Tête de liste pour le parti d’opposition Écolo, Sarah Turine estime la gestion de sa commune, mais regrette le manque de souffle, le manque de vision et de politique globale dont fait preuve la majorité.
Après avoir passé le flambeau de la coprésidence de son parti, Sarah Turine se prépare à la campagne communale qu’elle mènera en tant que tête de liste Écolo pour Molenbeek. C’est une campagne qu’elle espère très ouverte (le cdH quitte la liste du bourgmestre, le PTB se renforce), et qu’elle semble heureuse d’entamer. “Vous savez, Molenbeek est une commune fascinante et très diversifiée.”
Justement, quel regard portez-vous sur cette diversité ?
Elle constitue un grand défi. Car si elle peut être une richesse, elle engendre un blocage chez beaucoup. Le centre historique de Molenbeek par exemple est très vivant, et en même temps c’est un quartier qui accumule toutes les difficultés. Il y a beaucoup de chômage, de nombreux jeunes en décrochage scolaire, une grande précarité, de nombreux primoarrivants qui n’ont pas tous les outils pour décrypter le fonctionnement de la ville. C’est une population qui a besoin de beaucoup de soutiens et qui peut être impressionnante pour celui qui ne la connait pas. Tout cela donne une image de Molenbeek qui n’est pas facile. À l’inverse, on sait que les jeunes de Molenbeek sont très mal à l’aise quand ils sortent de leur commune. Pascale Jamoulle a étudié ce phénomène tout comme l’AMO Samarcande. Le fait que les jeunes restent cantonnés à leur quartier n’est pas l’exclusive de Molenbeek. Le grand enjeu sera de décloisonner tout ça, pour que tous se sentent appartenir à la même région, et aient envie de la construire dans le respect des valeurs communes et des spécificités de chacun. Molenbeek est au cœur de ce défi là.
Des événements tels que Molenbeek « ville des mots » ou Molenbeek métropole culturelle mènent-ils à cette voie-là ?
Oui, maintenant il faut les utiliser à bon escient. S’il y a bien quelque chose que je peux reconnaitre au bourgmestre, c’est l’énergie qu’il a mise dans la Maison des Cultures. Elle est un outil formidable qui permet d’ouvrir la commune. Mais ça ne suffit pas, car d’un côté on a la Maison des Cultures gérée par le bourgmestre, et de l’autre on a l’échevinat de la culture. Il n’y a aucune politique globale. C’est la même chose pour les écoles. Il y a très peu de contacts entre les écoles communales et les écoles du réseau libre, entre les écoles du « Molenbeek-haut » et les écoles du « Molenbeek-bas ». Monsieur Moureaux doit se rendre compte que seuls on ne pourra relever tous ces défis. La commune travaille presque exclusivement avec les institutions communales, mais n’envisage que très peu la collaboration avec l’ensemble des structures associatives ou privées. C’est dommage.

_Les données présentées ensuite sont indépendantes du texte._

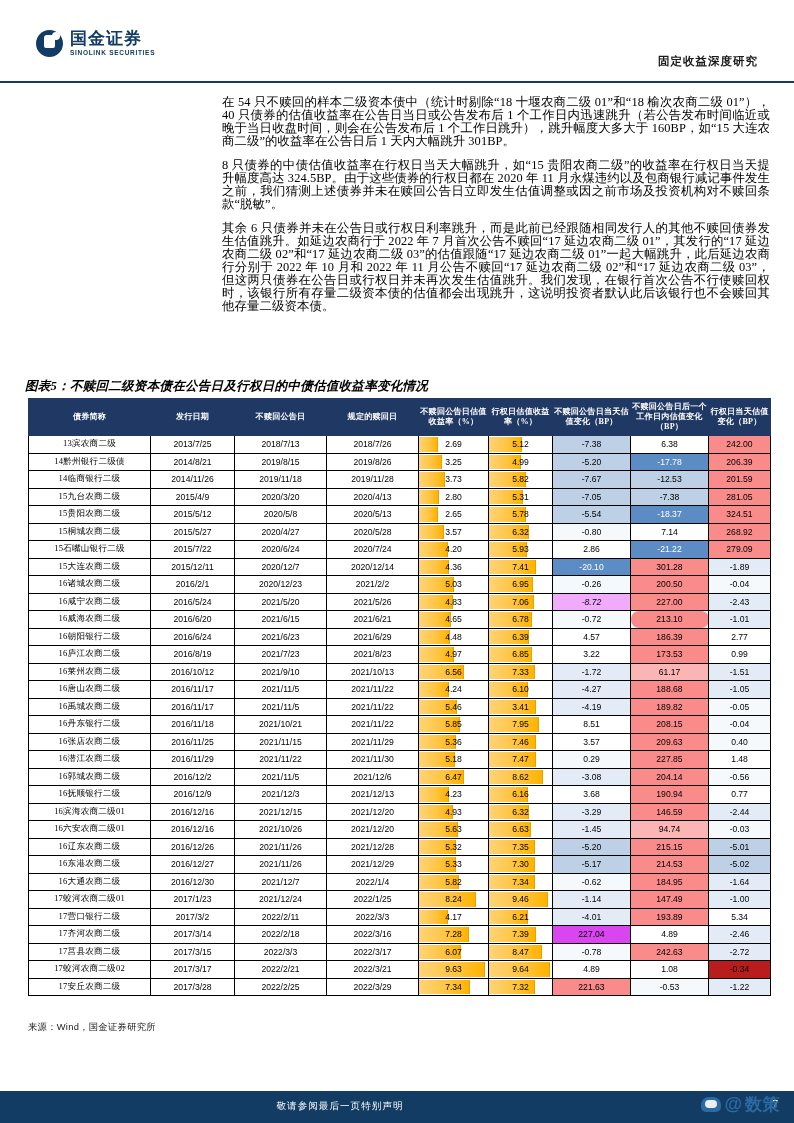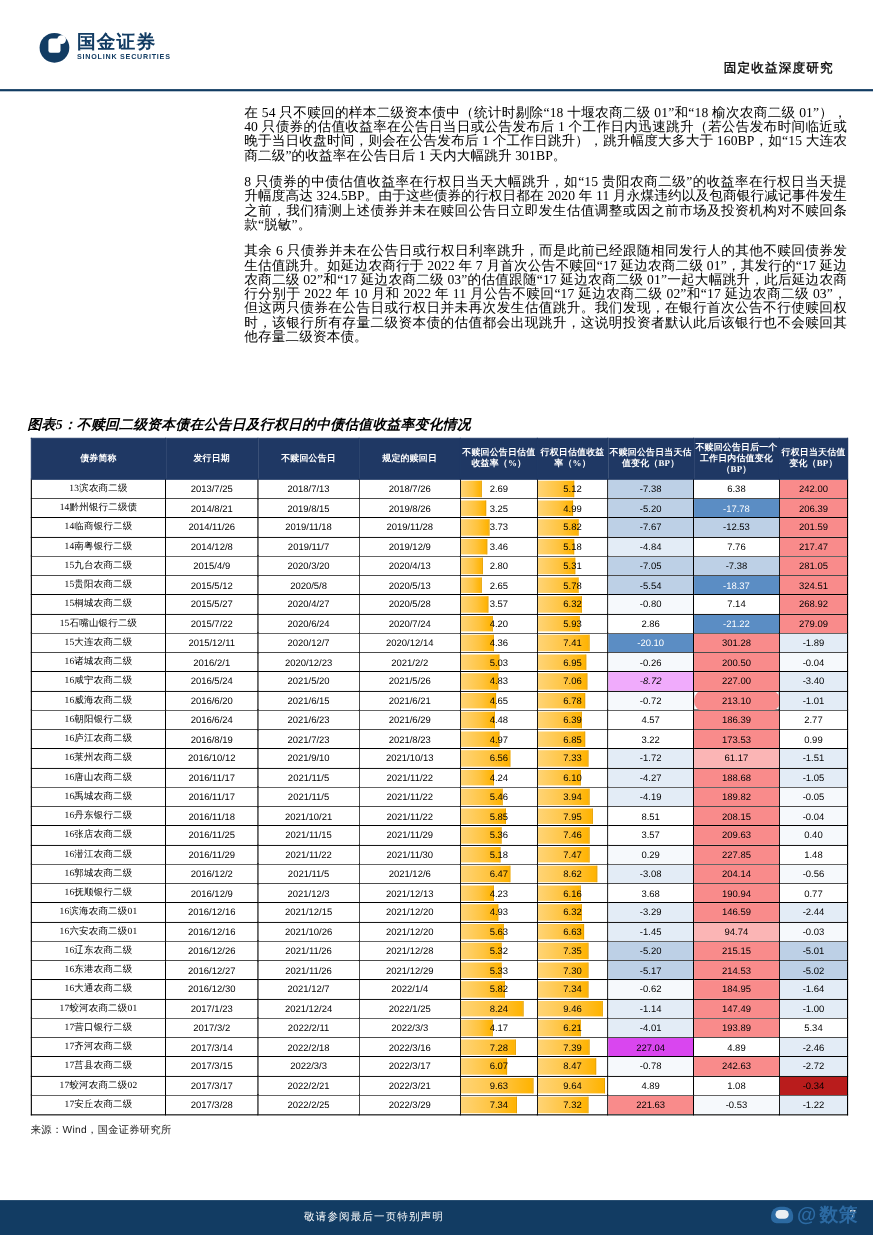--- a/index.html
+++ b/index.html
@@ -369,17 +369,6 @@
           <td class="bp" style="background:#bdd0e6;">-12.53</td>
           <td class="bp" style="background:#f98b8b;">201.59</td>
         </tr>
-        <tr class="grpend">
-          <td class="name">14南粤银行二级</td>
-          <td class="">2014/12/8</td>
-          <td class="">2019/11/7</td>
-          <td class="">2019/12/9</td>
-          <td class="bar"><span class="fill" style="width: 33.9216%;"></span><span class="txt">3.46</span></td>
-          <td class="bar"><span class="fill" style="width: 50.7843%;"></span><span class="txt">5.18</span></td>
-          <td class="bp" style="background:#e3ecf6;">-4.84</td>
-          <td class="bp" style="background:#ffffff;">7.76</td>
-          <td class="bp" style="background:#f98b8b;">217.47</td>
-        </tr>
         <tr>
           <td class="name">15九台农商二级</td>
           <td class="">2015/4/9</td>

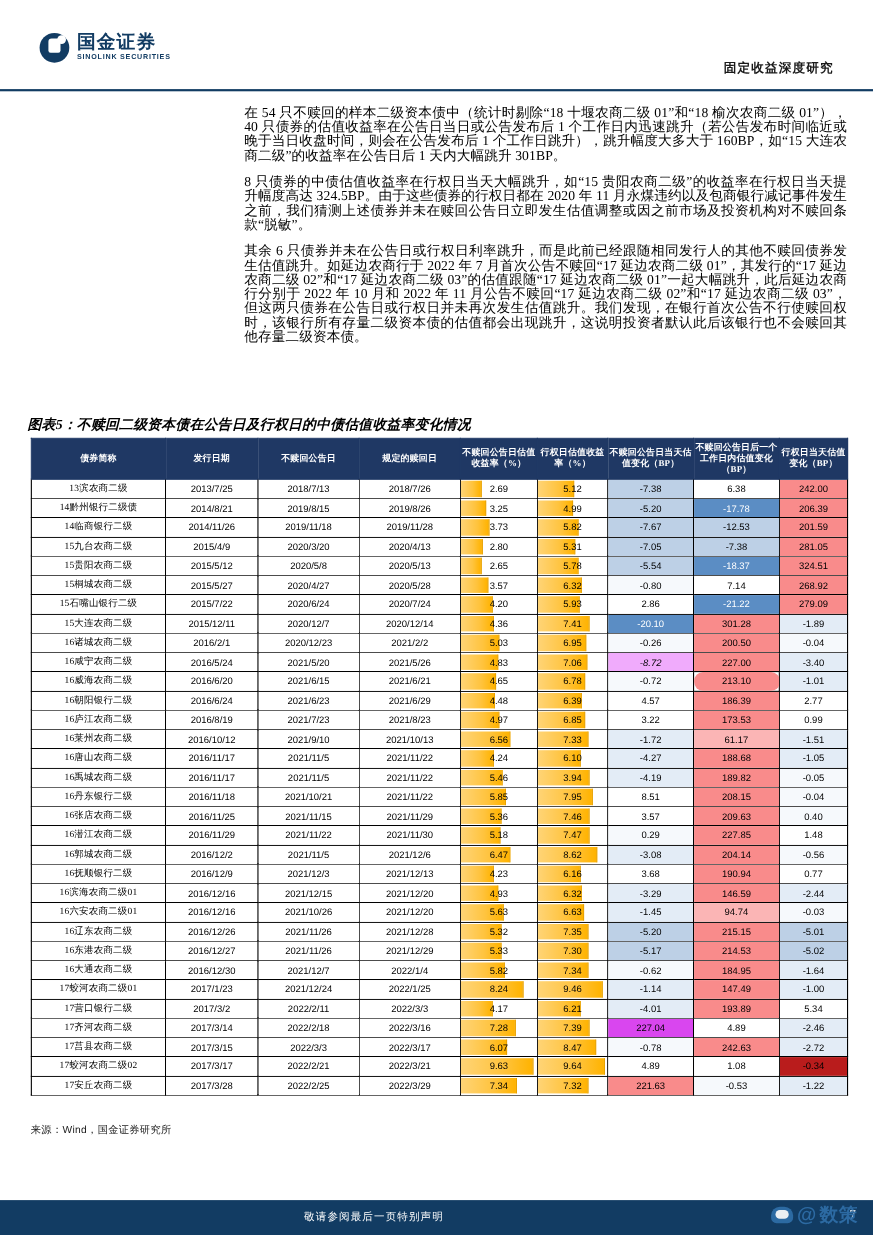--- a/index.html
+++ b/index.html
@@ -444,7 +444,7 @@
           <td class="bar"><span class="fill" style="width: 69.2157%;"></span><span class="txt">7.06</span></td>
           <td class="bp" style="background:#f0abfc;font-style:italic;">-8.72</td>
           <td class="bp" style="background:#f98b8b;">227.00</td>
-          <td class="bp" style="background:#e3ecf6;">-3.40</td>
+          <td class="bp" style="background:#e3ecf6;">-2.43</td>
         </tr>
         <tr>
           <td class="name">16威海农商二级</td>

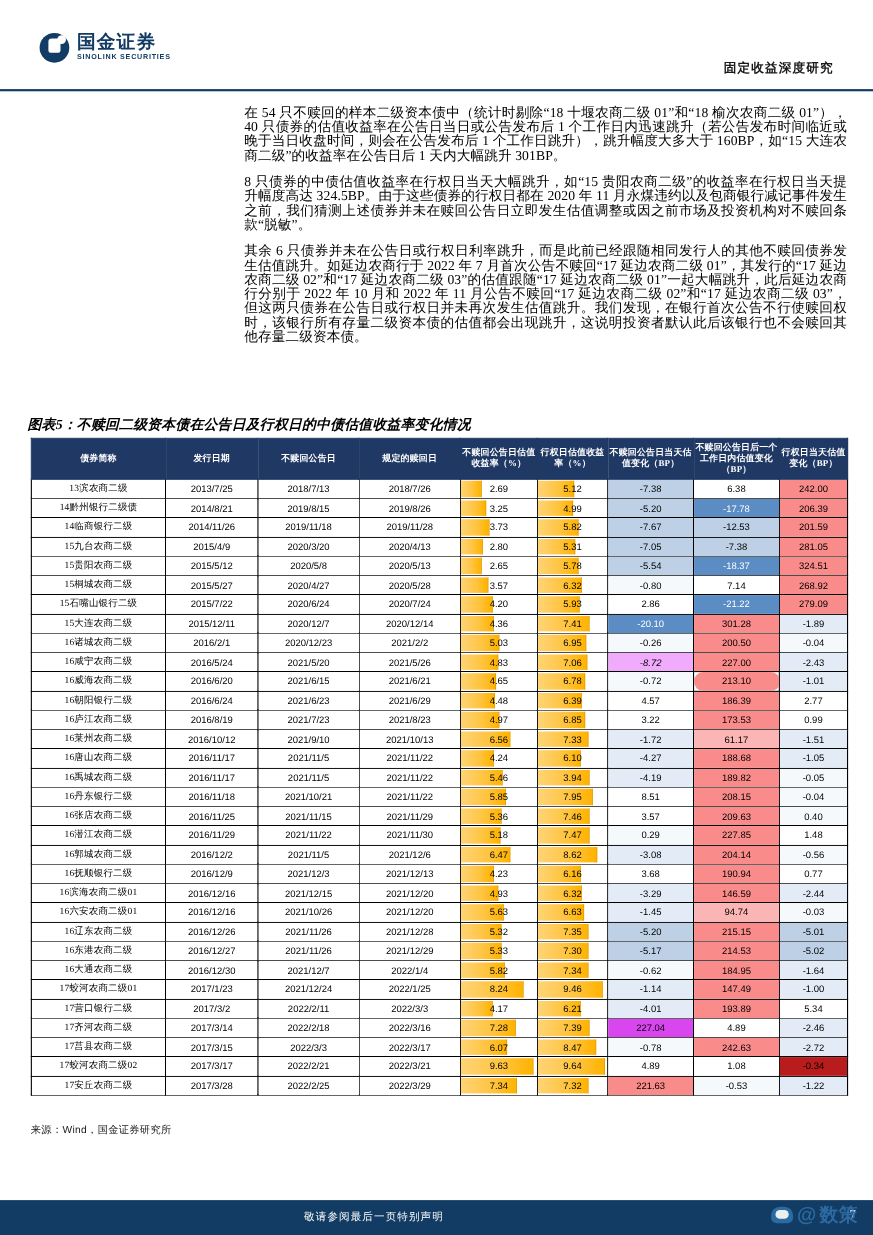--- a/index.html
+++ b/index.html
@@ -507,7 +507,7 @@
           <td class="">2021/11/5</td>
           <td class="">2021/11/22</td>
           <td class="bar"><span class="fill" style="width: 53.5294%;"></span><span class="txt">5.46</span></td>
-          <td class="bar"><span class="fill" style="width: 73.0392%;"></span><span class="txt">3.94</span></td>
+          <td class="bar"><span class="fill" style="width: 73.0392%;"></span><span class="txt">3.41</span></td>
           <td class="bp" style="background:#e3ecf6;">-4.19</td>
           <td class="bp" style="background:#f98b8b;">189.82</td>
           <td class="bp" style="background:#f6f9fc;">-0.05</td>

Vous habitez Molenbeek depuis une dizaine d’années, comment jugez-vous l’évolution de la commune ?
Une autre qualité du bourgmestre, c’est sa capacité à aller chercher des subsides. En termes de rénovation et d’aménagement du territoire, de très belles choses ont été faites. Après, il y a le respect que l’on a de ces espaces. Et là, il y a un gros travail à faire. J’ai beau aimer beaucoup ma commune, je reste choquée devant l’état de propreté des rues, ou l’état du matériel urbain. C’est un travail qu’il faut envisager avec les citoyens qui en sont d’ailleurs conscients. Dans ce cadre, la démocratie participative est une politique chère à Écolo. Il s’agit d’accompagner la population et de travailler avec elle pour un mieux-être dans le quartier.
Quand on voit tous les défis qui attendent Molenbeek, on se demande comment, en période de crise, elle pourra y répondre…
Tout est dans la manière de faire. C’est clair que la situation actuelle est difficile. Mais on peut toujours apporter de la créativité. Devant les moyens dont nous disposons, nous devons nous demander quels sont les objectifs que nous aimerions vraiment atteindre. Et si je trouve que la commune est bien gérée, j’ai vraiment l’impression qu’elle manque de souffle, que la majorité manque de vision et ne sait pas où elle veut emmener la commune. Si l’on prend les problèmes des jeunes et du chômage, il ne suffit pas de se dire que l’on va leur offrir quelques activités pour leur permettre de passer le temps. Il faut vraiment se demander ce que l’on va réellement mettre en oeuvre pour leur permettre de s’émanciper et de trouver une place dans la société. C’est une question de volonté politique.